O tal Bullying na Escola…

Bully significa brigão, valentão.

O termo BULLYING é caracterizado por ações intencionais, verbais ou físicas, feitas de maneiras repetitivas por um ou mais alunos contra um ou mais colegas.

As formas de agressão entre alunos são as mais diversas, como empurrões, pontapés, insultos, espalhar histórias humilhantes e mentirosas, inventar apelidos que ferem a dignidade, captar e difundir imagens (inclusive pela internet), fazer ameaças (enviar mensagens, por exemplo) e a exclusão.

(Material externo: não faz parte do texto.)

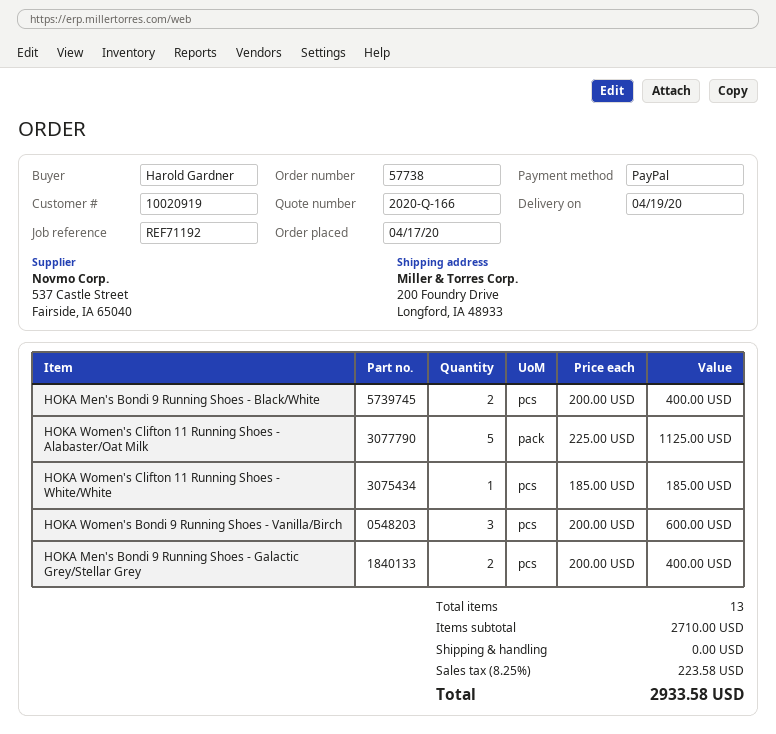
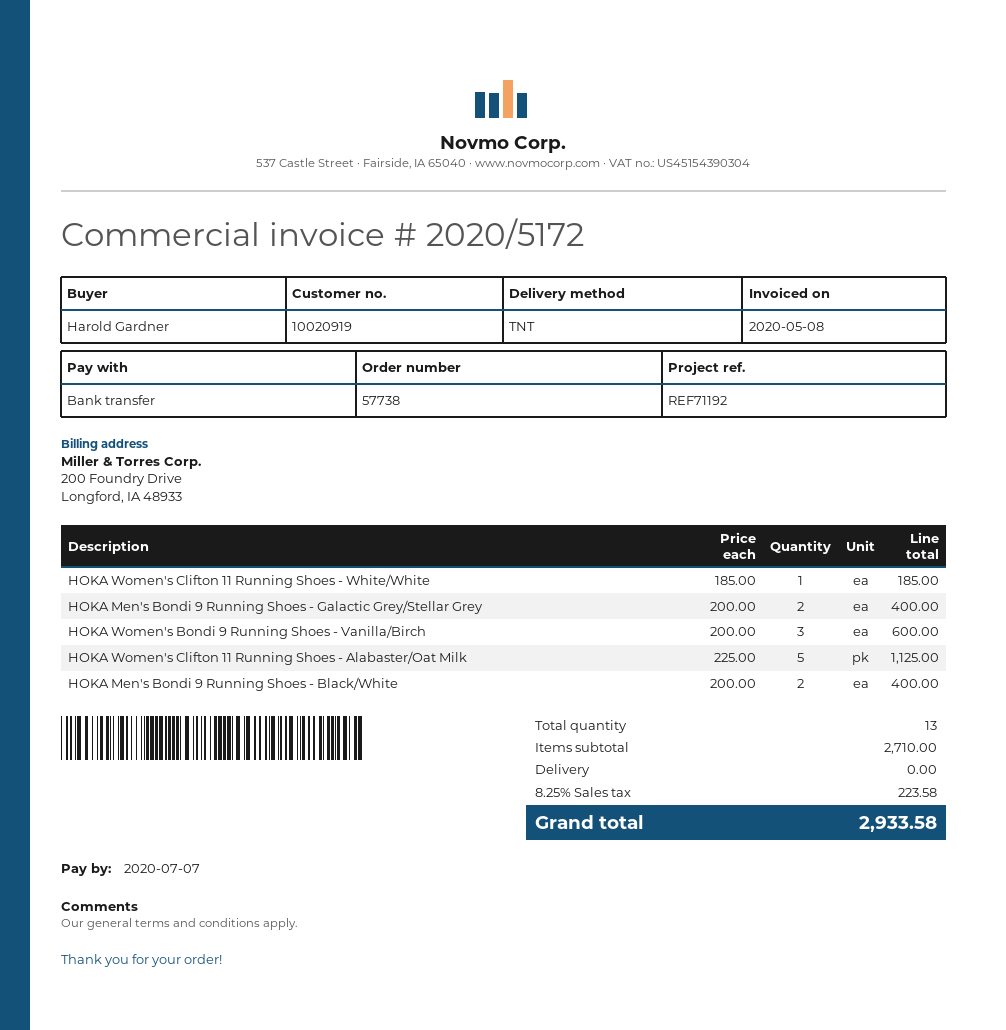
payment method: PayPal -> bank transfer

Pesquisas apontam que o BULLYING é um problema mundial, sendo encontrado em toda e qualquer escola.

O primeiro passo é admitir que a escola é um local passível de bullying. É necessário informar professores e alunos sobre o que é o problema e deixar claro que o estabelecimento não admitirá a prática.

Escola e família devem se unir para que esta prática não se torne hábito de alguns adolescentes.

O professor e os colegas de classe podem contribuir com a  identificação dos atores e os alvos de bullying e devem buscar ajuda o quanto antes.

Claro que existem as brincadeiras entre colegas no ambiente escolar, mas é necessário diferenciar uma piada aceitável e uma agressão. “Isso não é tão difícil como parece. Basta nos colocar no lugar da vítima. O apelido é engraçado? Mas como eu me sentiria se fosse chamado assim?”, orienta o pediatra Lauro Monteiro Filho.

O cyberbullying, também conhecido como bullying virtual, cada vez mais frequente,  precisa receber o mesmo cuidado preventivo do bullying e a dimensão dos seus efeitos deve sempre ser abordada para evitar a agressão na internet. Trabalhar com a ideia de que nem sempre se consegue apagar aquilo que foi para a rede dá à turma a noção de como as piadas ou as provocações não são inofensivas. “ O que chamam de brincadeira, pode destruir a vida do outro”, afirma Telma Vinha, doutora em Psicologia Educacional e professora da Faculdade de Educação da Universidade Estadual de Campinas (Unicamp).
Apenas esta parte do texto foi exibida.